Google’s Chrome Web browser nudged up to 10.9 percent through February, showing just a touch of growth from January when it hit 10.7 percent market share, according to Net Applications.
Microsoft Internet Explorer rallied, growing from 56 percent through January to 56.8 percent in February, the market researcher reported March 1.
Microsoft noted in a blog post that IE9, the company’s freshest browser iteration, reached 0.66 percent market share across all Windows operating systems, with over 2 percent share on the Windows 7 platform.
Moreover, the browser has been downloaded more than 36 million times since its September 2010 launch, Microsoft said in a blog post.
Apple’s Safari also grew a touch, to 6.4 percent from 6 percent for the month.
Chrome, IE and Safari appeared to gouge Mozilla Firefox, which dipped an entire percentage point, from 22.8 percent in January to 21.7 percent this month.
While Chrome’s growth to almost 11 percent market share since its inception in September 2008 would normally be the key story line here, Firefox’s fall takes that prize.
It’s unclear why Firefox has dropped. Mozilla has been working feverishly to bring Firefox 4 to market, releasing new beta versions of the build every few weeks across desktop and mobile platforms.

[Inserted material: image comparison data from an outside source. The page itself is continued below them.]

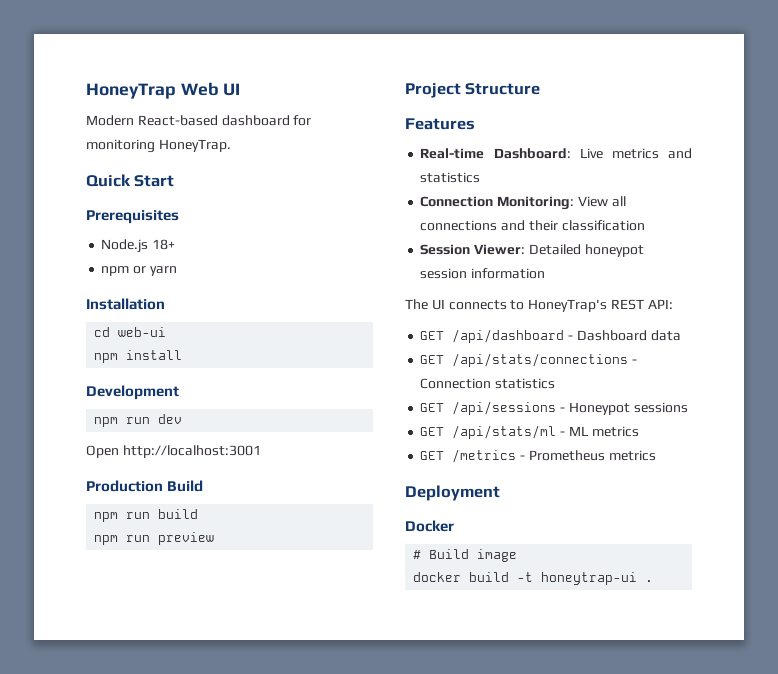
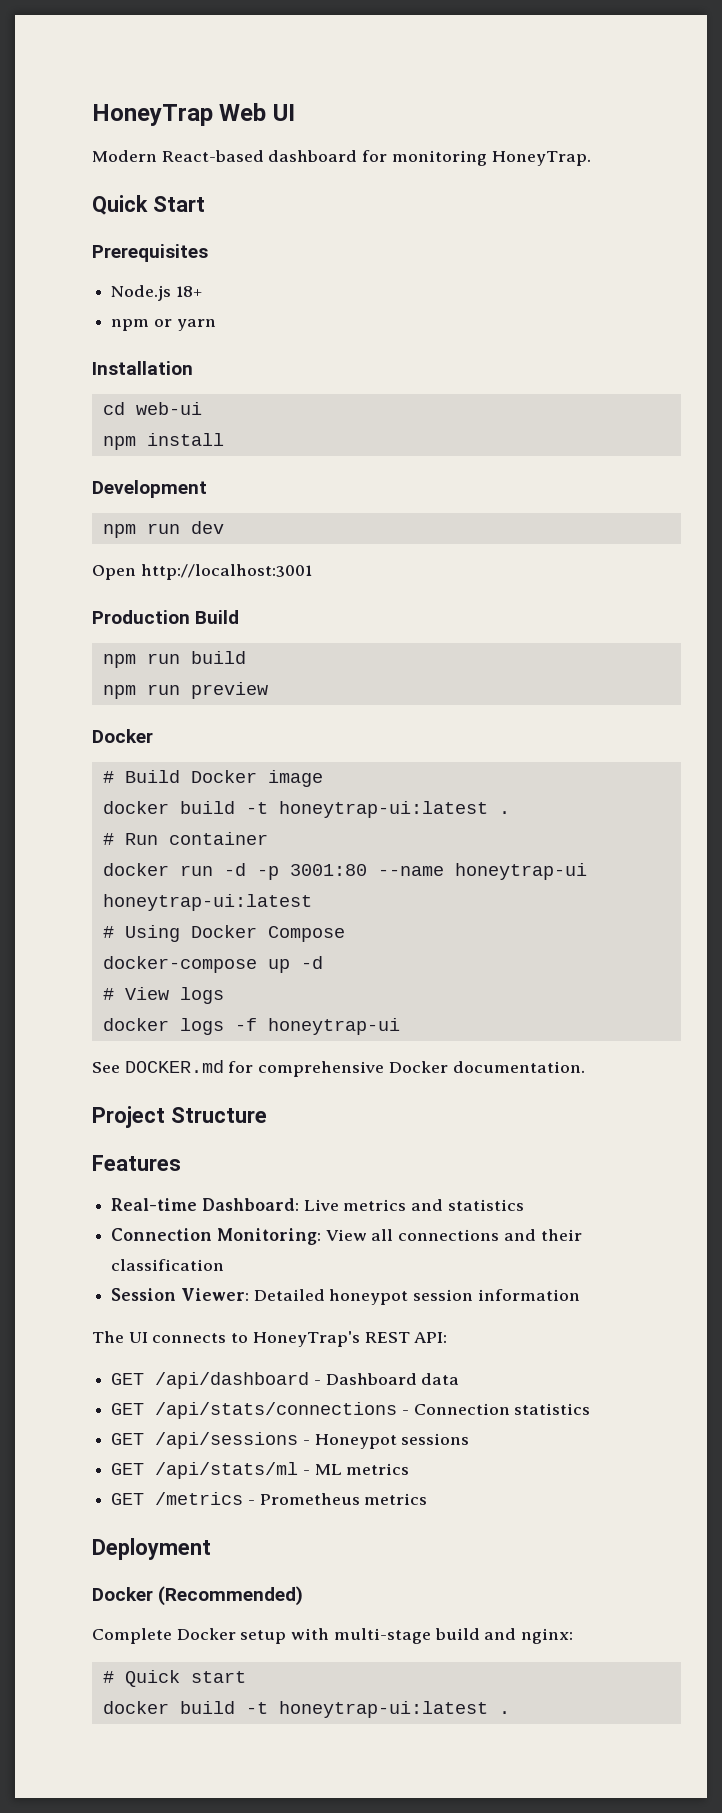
  npm run preview
+ Docker
+ # Build Docker image
+ docker build -t honeytrap-ui:latest .
+ # Run container
+ docker run -d -p 3001:80 --name honeytrap-ui honeytrap-ui:latest
+ # Using Docker Compose
+ docker-compose up -d
+ # View logs
+ docker logs -f honeytrap-ui
+ See DOCKER.md for comprehensive Docker documentation.
- Docker
- # Build image
- docker build -t honeytrap-ui .
+ Docker (Recommended)
+ Complete Docker setup with multi-stage build and nginx:
+ # Quick start
+ docker build -t honeytrap-ui:latest .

Firefox 4 revs startup time, page loading, and Web applications and games. Mozilla’s Kraken performance benchmark shows it to be more than three times faster than the current Firefox 3.6.13 build.
Whatever the reason for Firefox’s fall, it’s clear Chrome, which Google is updating with a new stable release every few weeks, and IE9, which has won kudos from browser users worldwide, have been the hot browser builds.